Le 21 janvier 2025, la ministre du Travail, Astrid Panosyan-Bouvet, a évoqué une hypothèse de travail lors d’une intervention sur TF1 : instaurer une taxe supplémentaire ciblant certains retraités afin de financer la sécurité sociale.
Un projet destiné aux retraités les plus aisés
La proposition de la ministre concerne spécifiquement les retraités disposant de pensions mensuelles supérieures à 2 000 ou 2 500 euros. Selon ses déclarations, environ 40 % des retraités pourraient être touchés par cette nouvelle taxe. L’objectif affiché est de mieux répartir la charge financière de la sécurité sociale, en particulier celle de la branche autonomie, dédiée à la prise en charge de la dépendance des personnes âgées. Actuellement, cette branche enregistre un déficit annuel de 2,5 milliards d’euros.

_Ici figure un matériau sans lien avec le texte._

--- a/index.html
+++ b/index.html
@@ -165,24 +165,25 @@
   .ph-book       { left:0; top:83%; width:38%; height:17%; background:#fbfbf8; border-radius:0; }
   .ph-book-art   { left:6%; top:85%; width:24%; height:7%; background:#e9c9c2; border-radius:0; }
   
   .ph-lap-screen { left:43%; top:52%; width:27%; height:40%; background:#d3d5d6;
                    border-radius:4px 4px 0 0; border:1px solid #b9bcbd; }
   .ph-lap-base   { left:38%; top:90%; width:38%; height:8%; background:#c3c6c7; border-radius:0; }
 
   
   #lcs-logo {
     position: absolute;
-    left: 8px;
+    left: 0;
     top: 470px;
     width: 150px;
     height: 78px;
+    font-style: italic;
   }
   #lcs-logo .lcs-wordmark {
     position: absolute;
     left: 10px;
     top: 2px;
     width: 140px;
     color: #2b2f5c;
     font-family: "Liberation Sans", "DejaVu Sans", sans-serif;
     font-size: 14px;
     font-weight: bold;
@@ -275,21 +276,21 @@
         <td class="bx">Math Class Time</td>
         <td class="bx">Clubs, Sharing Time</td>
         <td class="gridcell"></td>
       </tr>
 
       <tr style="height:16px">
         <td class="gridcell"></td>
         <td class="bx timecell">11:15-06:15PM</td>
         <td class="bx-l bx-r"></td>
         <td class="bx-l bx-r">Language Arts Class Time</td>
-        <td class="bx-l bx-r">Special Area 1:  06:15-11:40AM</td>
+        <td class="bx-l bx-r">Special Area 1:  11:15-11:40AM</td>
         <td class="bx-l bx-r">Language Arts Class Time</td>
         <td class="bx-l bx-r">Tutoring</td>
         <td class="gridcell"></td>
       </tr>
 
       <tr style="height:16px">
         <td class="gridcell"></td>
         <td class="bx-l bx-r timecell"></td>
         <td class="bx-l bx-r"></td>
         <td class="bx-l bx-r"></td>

Pour la ministre, ce rééquilibrage fiscal est justifié par une réalité économique : les prélèvements sociaux appliqués aux pensions de retraite sont inférieurs à ceux supportés par les actifs. Une taxation supplémentaire des retraités aisés permettrait ainsi de générer des recettes estimées entre 500 et 800 millions d’euros par an, selon le seuil fixé.
Le gouvernement se dédouane : initiative personnelle de la ministre
Interrogée sur cette mesure, Astrid Panosyan-Bouvet a insisté sur le caractère exploratoire de cette piste. Elle a précisé qu’il ne s’agissait pas d’une décision officielle du gouvernement, mais d’une proposition soumise au débat public. De son côté, Matignon a rapidement réagi pour clarifier que cette suggestion reflétait une opinion personnelle de la ministre et non une position arrêtée au sein de l’exécutif.
Malgré cette nuance, l’idée a immédiatement fait l’objet de critiques, notamment de la part de certains élus et organisations syndicales. Ces derniers craignent que la mesure ne pénalise des retraités souvent considérés comme aisés, mais qui assument parfois des charges financières importantes, comme le remboursement de crédits ou l’aide apportée à des proches.
Une répartition fiscale en débat
Le financement de la sécurité sociale est un sujet récurrent dans les discussions politiques françaises. La branche autonomie, qui couvre des services essentiels tels que les établissements d’hébergement pour personnes âgées dépendantes (Ehpad) et les aides au maintien à domicile, représente un défi croissant. Face à ces besoins grandissants, le gouvernement cherche des solutions pour assurer la viabilité financière du système.
La proposition de taxer les retraités intervient dans un contexte où d’autres mesures, comme l’allongement du temps de travail pour les actifs, ont également été évoquées. Par exemple, une initiative portée par le Sénat propose d’ajouter sept heures de travail annuel non rémunéré pour chaque actif. La ministre a cependant indiqué que ces pistes visaient toutes à garantir une répartition équitable des efforts.